Rustichello, appena sveglio, ha subito controllato la tela di sacco in cui tiene avvolte le sue carte: la paura è sempre quella che qualche topo provi a rosicchiare le pagine e che la traccia di tutto ciò che sta sentendo da Marco sparisca per sempre. Ma anche questa volta tutto è a posto: i topi devono avere la stessa allergia ai libri che dimostra il capo-carceriere…

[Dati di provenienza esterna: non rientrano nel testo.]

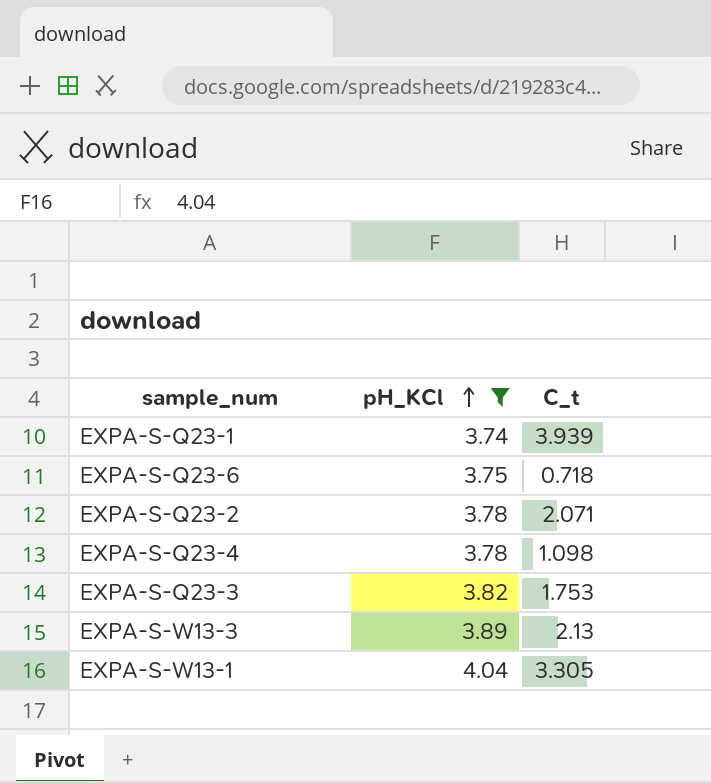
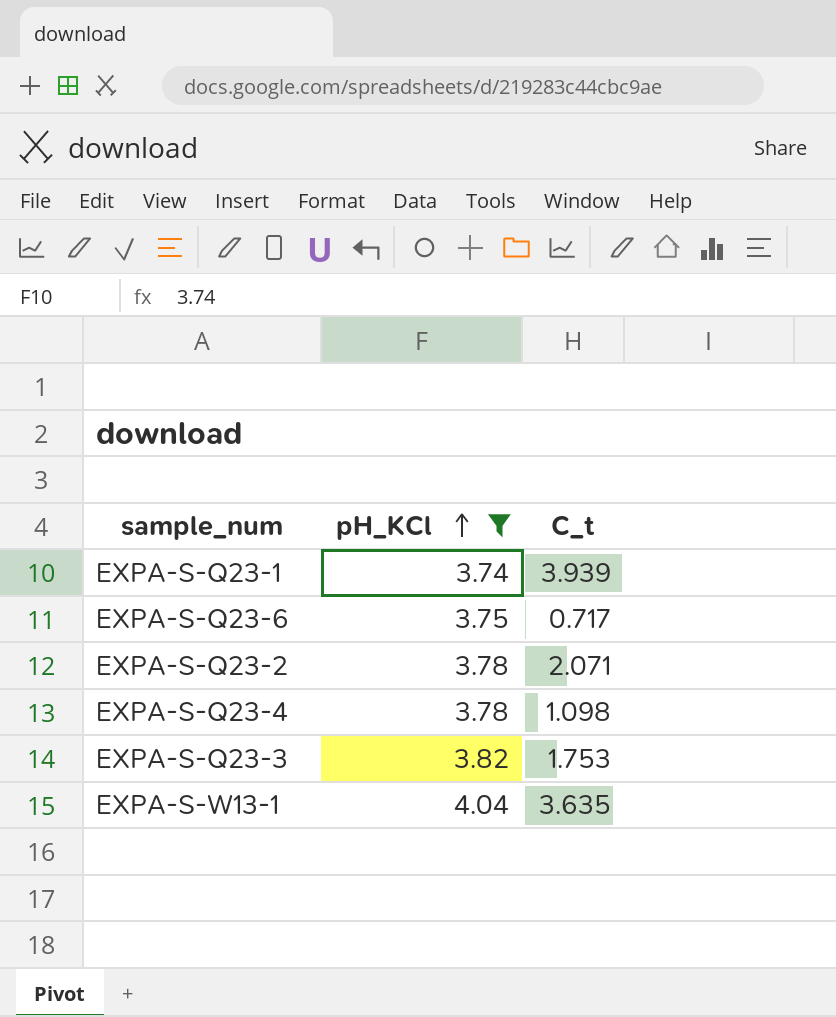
row EXPA-S-W13-3: 3.89 | 2.13 -> none
EXPA-S-Q23-6 | C_t: 0.718 -> 0.717
EXPA-S-W13-1 | C_t: 3.305 -> 3.635

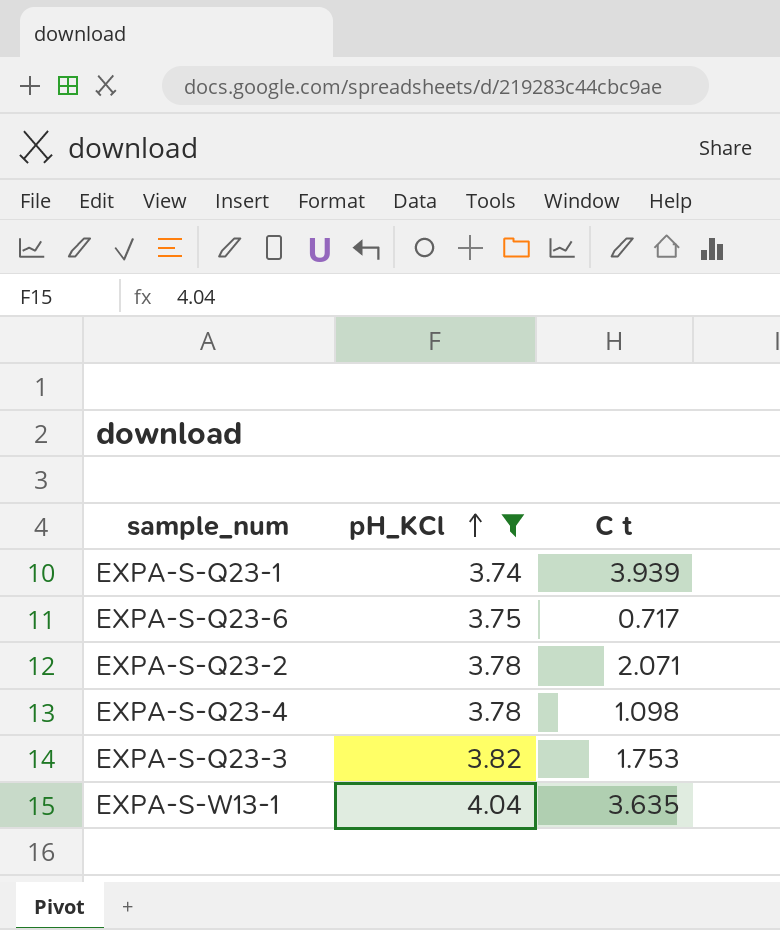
column name: C_t -> C t

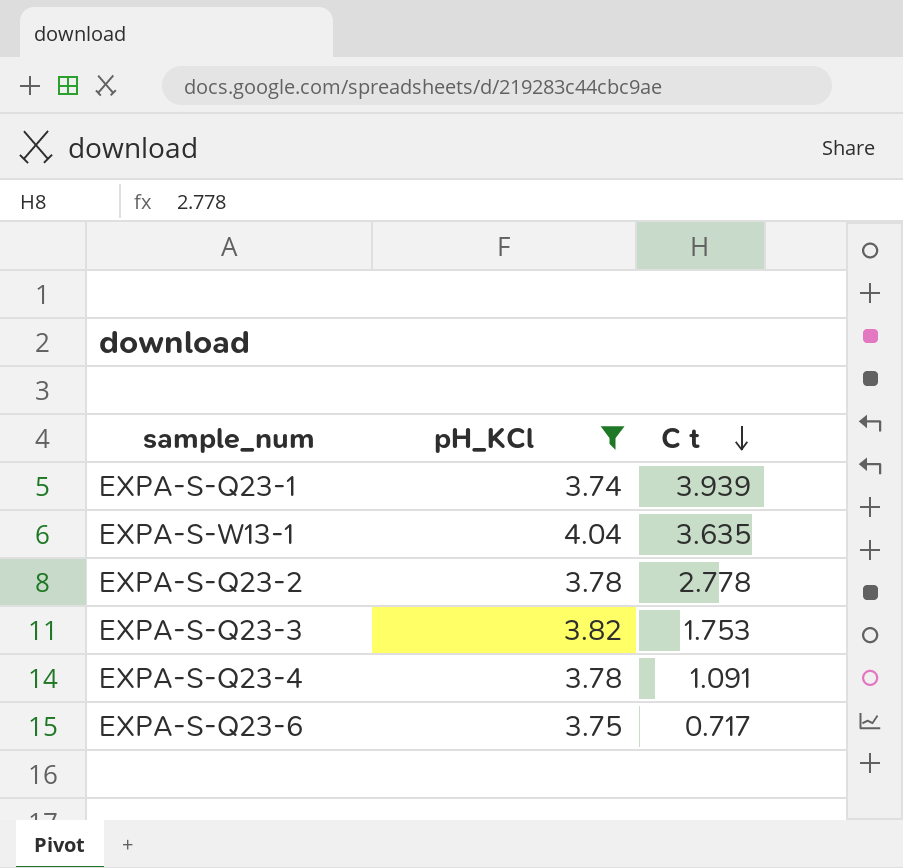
row order: pH_KCl ascending -> C t descending
EXPA-S-Q23-2 | C t: 2.071 -> 2.778
EXPA-S-Q23-4 | C t: 1.098 -> 1.091

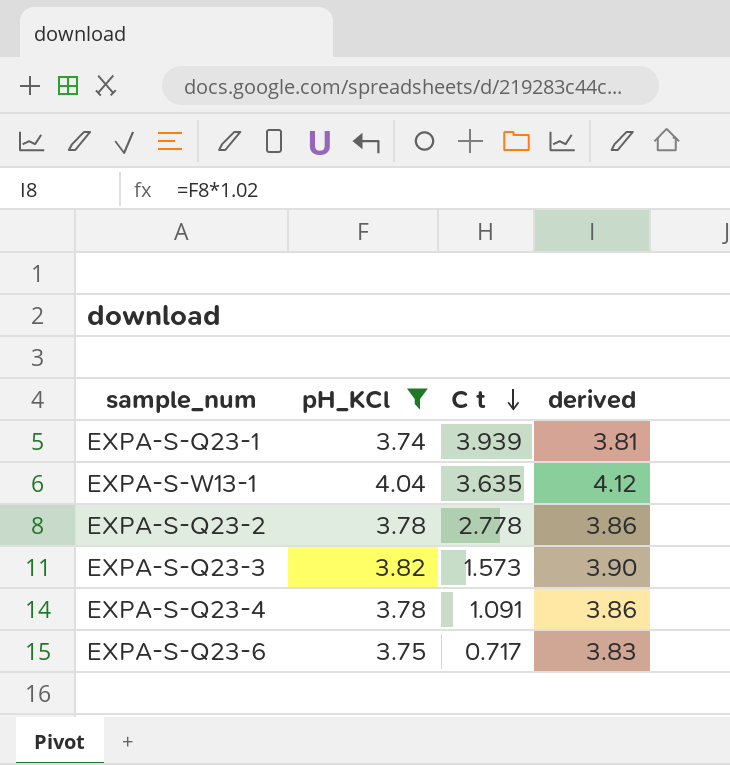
column derived | formula: none -> [pH_KCl] * 1.02
EXPA-S-Q23-3 | C t: 1.753 -> 1.573

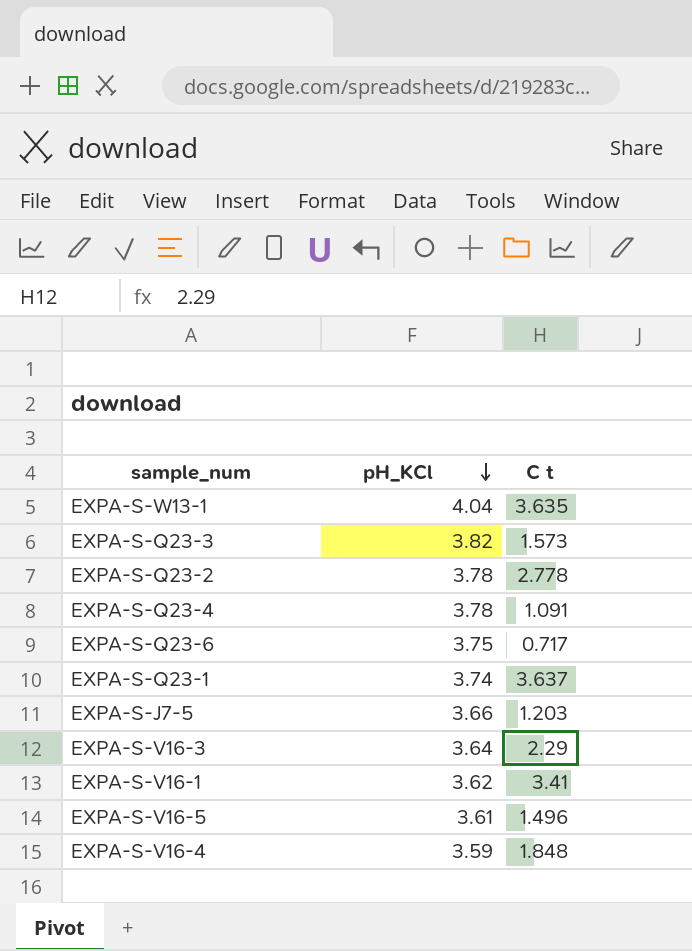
filter: pH_KCl >= 3.74 -> none
row order: C t descending -> pH_KCl descending
column derived | formula: [pH_KCl] * 1.02 -> none
EXPA-S-Q23-1 | C t: 3.939 -> 3.637

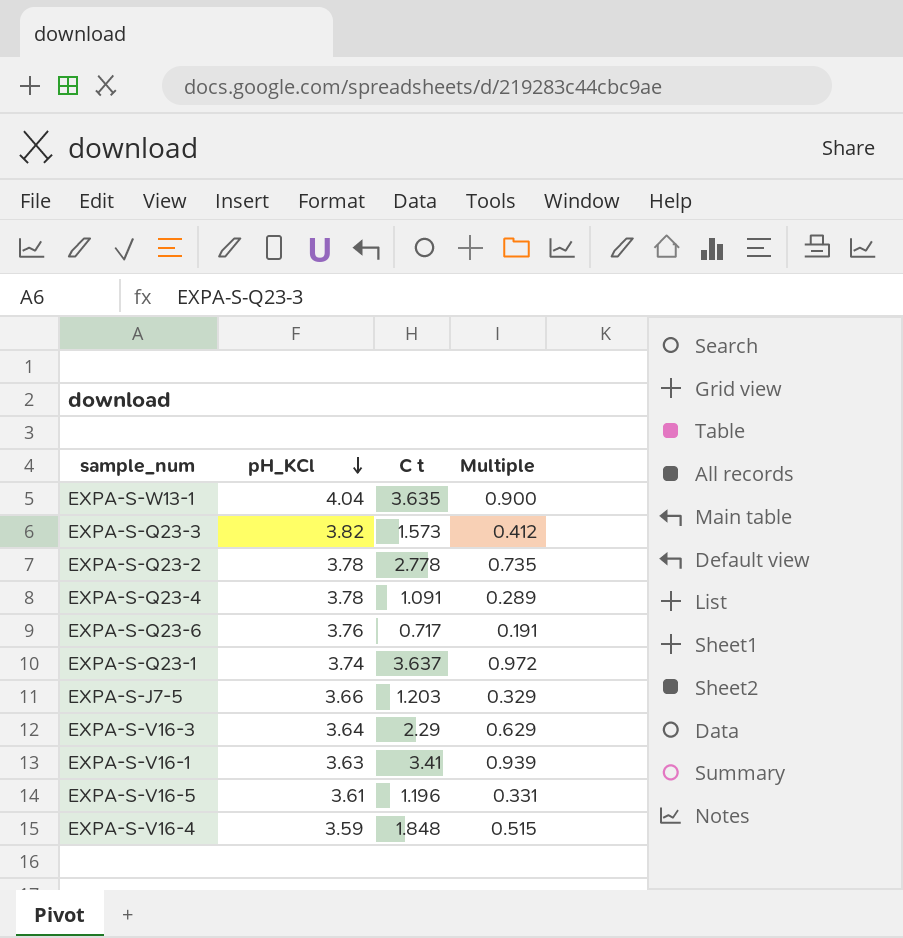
column Multiple | formula: none -> [C t] / [pH_KCl]
EXPA-S-Q23-6 | pH_KCl: 3.75 -> 3.76
EXPA-S-V16-1 | pH_KCl: 3.62 -> 3.63
EXPA-S-V16-5 | C t: 1.496 -> 1.196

Anche Marco è sveglio; si sta stropicciando gli occhi con gli indici piegati, per riprendere confidenza con la luce. Gli altri prigionieri li guardano: sanno che presto riprenderà il racconto e che altre meraviglie inaspettate andranno a sommarsi alle migliaia già ascoltate, magari fino a totalizzare quel milione che Marco ha promesso all’inizio. Essi, gli altri prigionieri, sono stati i testimoni silenziosi di tutti quei giorni di narrazione e di scrittura: sono sempre più intimiditi da quell’uomo che ha viaggiato tanto e da quell’altro che è capace di trasformare le parole in segni misteriosi tracciati sulla carta.